---- Data for analysis
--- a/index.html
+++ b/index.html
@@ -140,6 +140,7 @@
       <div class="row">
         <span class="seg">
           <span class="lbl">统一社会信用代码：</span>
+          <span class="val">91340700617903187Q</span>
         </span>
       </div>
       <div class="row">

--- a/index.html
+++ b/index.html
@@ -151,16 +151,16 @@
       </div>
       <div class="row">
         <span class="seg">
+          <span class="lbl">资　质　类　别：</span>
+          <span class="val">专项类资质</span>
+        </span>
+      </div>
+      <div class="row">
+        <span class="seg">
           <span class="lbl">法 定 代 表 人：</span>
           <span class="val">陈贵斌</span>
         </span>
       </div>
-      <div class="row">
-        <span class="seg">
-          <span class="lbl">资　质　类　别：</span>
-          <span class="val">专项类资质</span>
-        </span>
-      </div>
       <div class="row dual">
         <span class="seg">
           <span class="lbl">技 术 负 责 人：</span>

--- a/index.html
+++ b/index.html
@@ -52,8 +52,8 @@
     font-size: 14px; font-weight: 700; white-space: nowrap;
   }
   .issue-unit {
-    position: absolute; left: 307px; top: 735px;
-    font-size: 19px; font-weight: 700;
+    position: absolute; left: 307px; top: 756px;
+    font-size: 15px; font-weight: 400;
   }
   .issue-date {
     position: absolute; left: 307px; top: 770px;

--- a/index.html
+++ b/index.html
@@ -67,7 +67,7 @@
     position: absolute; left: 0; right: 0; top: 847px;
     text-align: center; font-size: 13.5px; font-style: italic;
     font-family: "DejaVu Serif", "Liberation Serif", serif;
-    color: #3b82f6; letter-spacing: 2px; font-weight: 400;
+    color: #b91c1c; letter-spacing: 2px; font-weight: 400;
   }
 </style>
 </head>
--------
---- Data for analysis
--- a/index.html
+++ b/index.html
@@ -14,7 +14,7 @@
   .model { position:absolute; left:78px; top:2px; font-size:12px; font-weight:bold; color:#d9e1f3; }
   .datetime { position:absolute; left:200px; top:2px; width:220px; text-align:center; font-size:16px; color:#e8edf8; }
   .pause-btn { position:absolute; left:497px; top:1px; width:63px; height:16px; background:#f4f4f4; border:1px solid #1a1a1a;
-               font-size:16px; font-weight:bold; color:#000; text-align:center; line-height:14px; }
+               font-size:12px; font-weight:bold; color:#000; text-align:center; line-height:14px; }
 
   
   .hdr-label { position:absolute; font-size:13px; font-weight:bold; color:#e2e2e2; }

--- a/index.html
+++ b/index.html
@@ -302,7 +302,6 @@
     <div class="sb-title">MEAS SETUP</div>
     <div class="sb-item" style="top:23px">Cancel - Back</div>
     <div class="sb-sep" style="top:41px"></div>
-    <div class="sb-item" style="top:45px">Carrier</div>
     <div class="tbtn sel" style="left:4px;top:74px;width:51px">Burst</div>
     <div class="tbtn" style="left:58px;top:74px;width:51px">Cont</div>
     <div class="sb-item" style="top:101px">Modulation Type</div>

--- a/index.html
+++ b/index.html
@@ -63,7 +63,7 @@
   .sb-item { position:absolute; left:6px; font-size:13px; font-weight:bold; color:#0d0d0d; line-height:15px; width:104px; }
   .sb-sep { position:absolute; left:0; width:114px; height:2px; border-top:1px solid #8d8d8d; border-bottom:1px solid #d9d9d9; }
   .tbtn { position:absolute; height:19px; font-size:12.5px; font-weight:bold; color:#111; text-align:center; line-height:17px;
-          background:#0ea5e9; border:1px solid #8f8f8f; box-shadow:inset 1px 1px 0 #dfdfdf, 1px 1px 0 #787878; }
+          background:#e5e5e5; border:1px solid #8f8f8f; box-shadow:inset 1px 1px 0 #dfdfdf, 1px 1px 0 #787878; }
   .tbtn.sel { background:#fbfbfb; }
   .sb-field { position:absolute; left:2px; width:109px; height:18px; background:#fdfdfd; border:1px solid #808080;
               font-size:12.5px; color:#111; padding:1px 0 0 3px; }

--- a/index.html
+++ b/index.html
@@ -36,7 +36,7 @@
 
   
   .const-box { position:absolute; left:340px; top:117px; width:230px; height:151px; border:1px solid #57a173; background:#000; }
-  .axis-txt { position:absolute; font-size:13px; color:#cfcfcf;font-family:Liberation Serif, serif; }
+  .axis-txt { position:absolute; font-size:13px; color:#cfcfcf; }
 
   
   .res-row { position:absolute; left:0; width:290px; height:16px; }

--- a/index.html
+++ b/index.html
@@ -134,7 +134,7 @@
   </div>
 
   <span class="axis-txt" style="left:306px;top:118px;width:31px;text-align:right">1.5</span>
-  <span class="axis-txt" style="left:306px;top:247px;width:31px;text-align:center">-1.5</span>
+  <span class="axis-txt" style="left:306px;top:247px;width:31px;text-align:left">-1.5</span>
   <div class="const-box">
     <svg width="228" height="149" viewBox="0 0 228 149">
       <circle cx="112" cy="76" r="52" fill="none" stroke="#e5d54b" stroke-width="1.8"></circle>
--------
---- Data for analysis
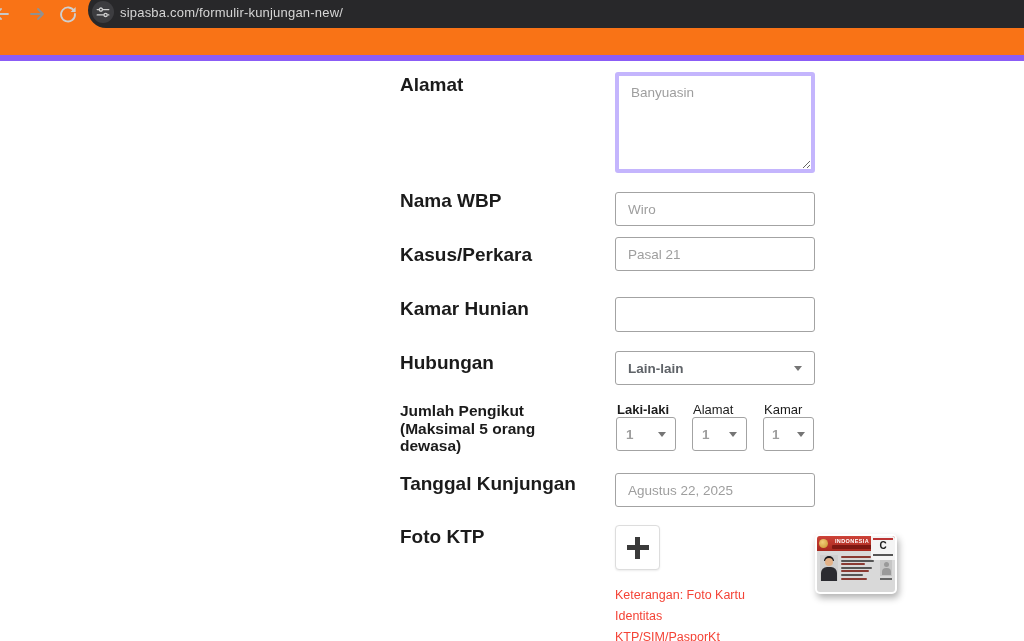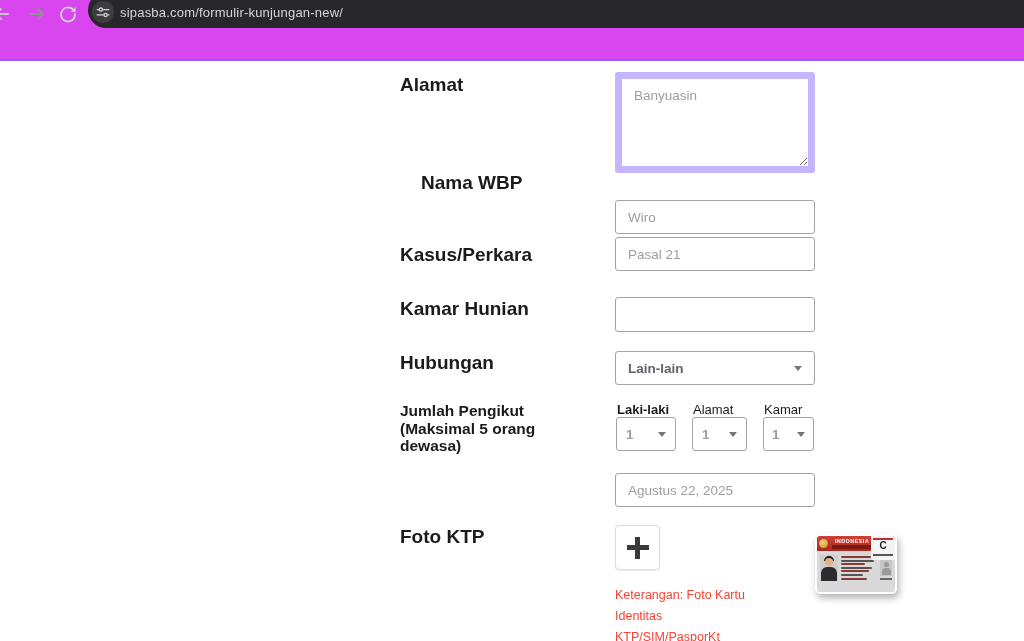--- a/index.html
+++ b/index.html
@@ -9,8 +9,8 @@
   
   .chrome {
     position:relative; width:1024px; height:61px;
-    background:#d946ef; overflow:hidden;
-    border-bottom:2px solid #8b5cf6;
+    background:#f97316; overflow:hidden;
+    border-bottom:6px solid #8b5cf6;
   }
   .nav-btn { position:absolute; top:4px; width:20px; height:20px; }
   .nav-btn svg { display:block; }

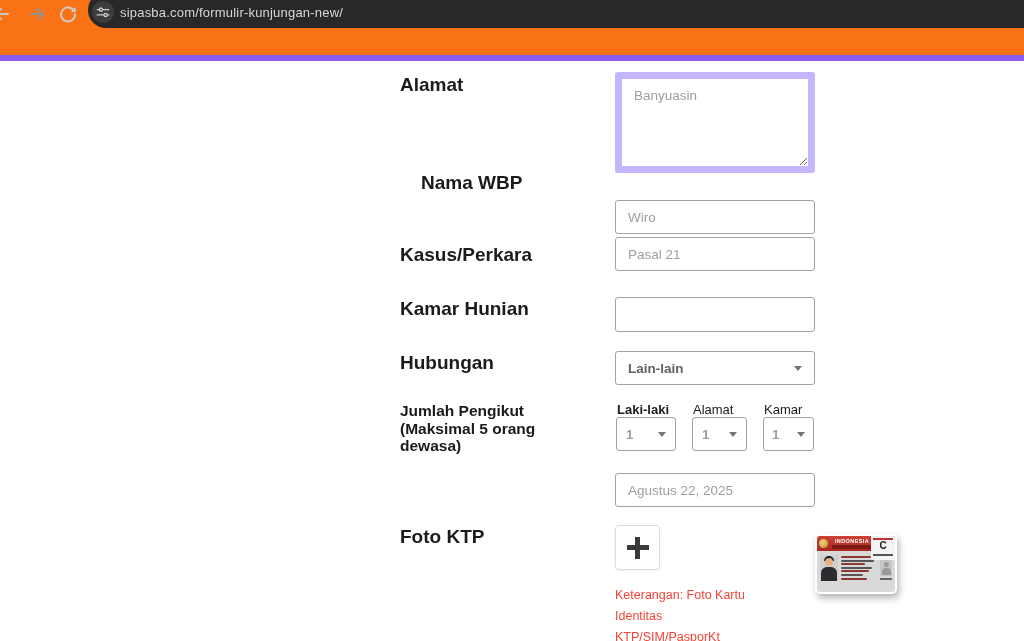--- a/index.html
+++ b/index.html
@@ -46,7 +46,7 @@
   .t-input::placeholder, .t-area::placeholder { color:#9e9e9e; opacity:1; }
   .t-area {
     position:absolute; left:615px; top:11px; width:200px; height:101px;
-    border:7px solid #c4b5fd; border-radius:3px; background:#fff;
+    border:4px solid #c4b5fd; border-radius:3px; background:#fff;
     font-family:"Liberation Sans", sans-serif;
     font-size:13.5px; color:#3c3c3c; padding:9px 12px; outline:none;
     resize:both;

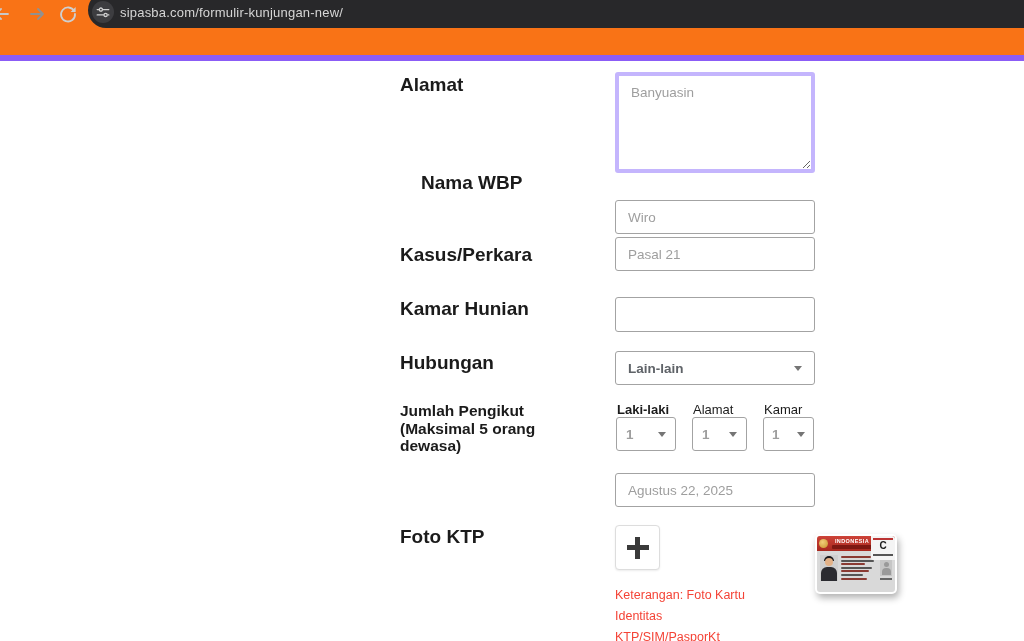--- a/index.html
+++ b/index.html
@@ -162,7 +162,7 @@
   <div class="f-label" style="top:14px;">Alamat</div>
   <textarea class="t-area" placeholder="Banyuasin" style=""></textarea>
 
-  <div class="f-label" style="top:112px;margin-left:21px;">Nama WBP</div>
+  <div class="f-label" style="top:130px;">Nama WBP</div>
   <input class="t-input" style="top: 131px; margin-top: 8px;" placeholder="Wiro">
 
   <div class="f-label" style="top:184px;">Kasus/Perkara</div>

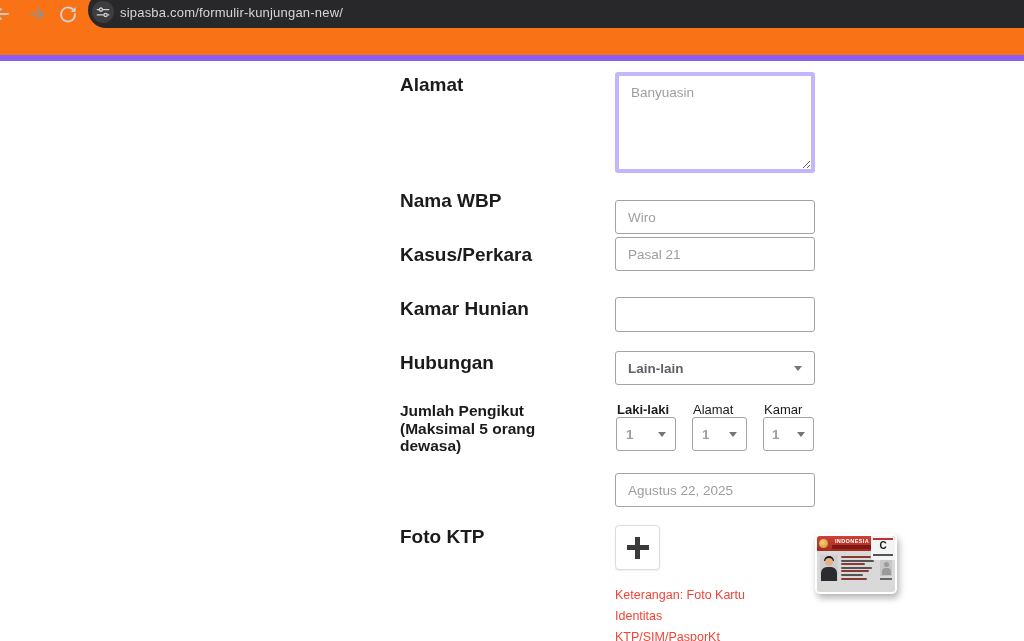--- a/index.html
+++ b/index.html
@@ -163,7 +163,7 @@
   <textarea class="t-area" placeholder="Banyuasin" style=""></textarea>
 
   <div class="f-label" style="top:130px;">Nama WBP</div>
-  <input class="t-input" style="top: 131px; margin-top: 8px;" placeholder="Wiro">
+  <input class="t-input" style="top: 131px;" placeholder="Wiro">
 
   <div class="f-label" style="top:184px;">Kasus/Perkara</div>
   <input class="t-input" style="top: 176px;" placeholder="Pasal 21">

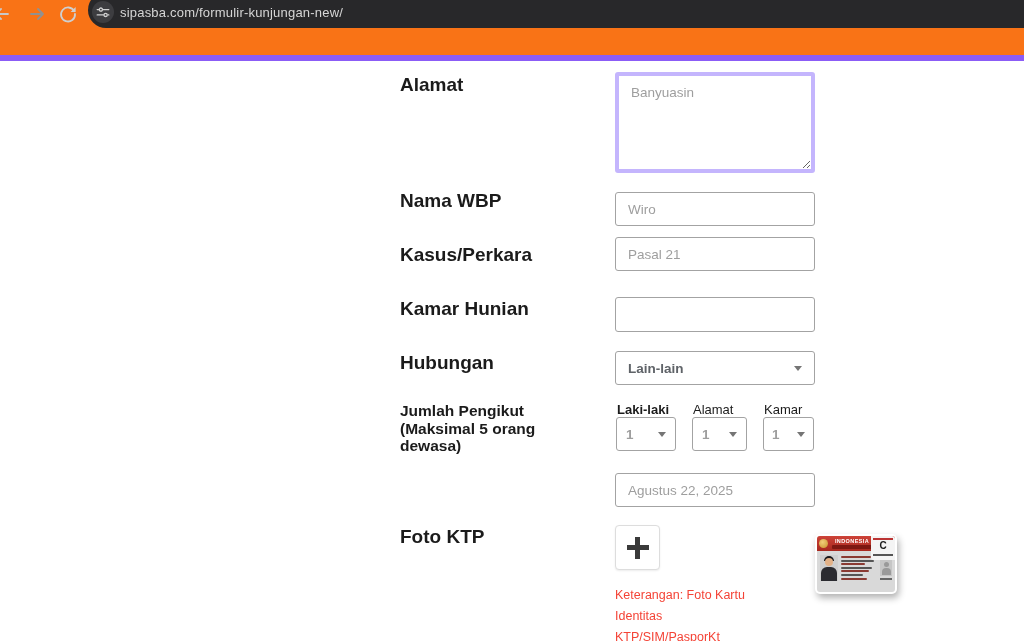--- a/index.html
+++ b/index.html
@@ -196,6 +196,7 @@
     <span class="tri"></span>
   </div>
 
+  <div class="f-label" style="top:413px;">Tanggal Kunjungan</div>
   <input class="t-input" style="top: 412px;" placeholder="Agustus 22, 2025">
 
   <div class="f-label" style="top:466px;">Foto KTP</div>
--------
> Task directions
Among the lines above, find those that contain the word "const" and copy them.

> Exercise output
   .const-box { position:absolute; left:340px; top:117px; width:230px; height:151px; border:1px solid #57a173; background:#000; }
   <div class="const-box">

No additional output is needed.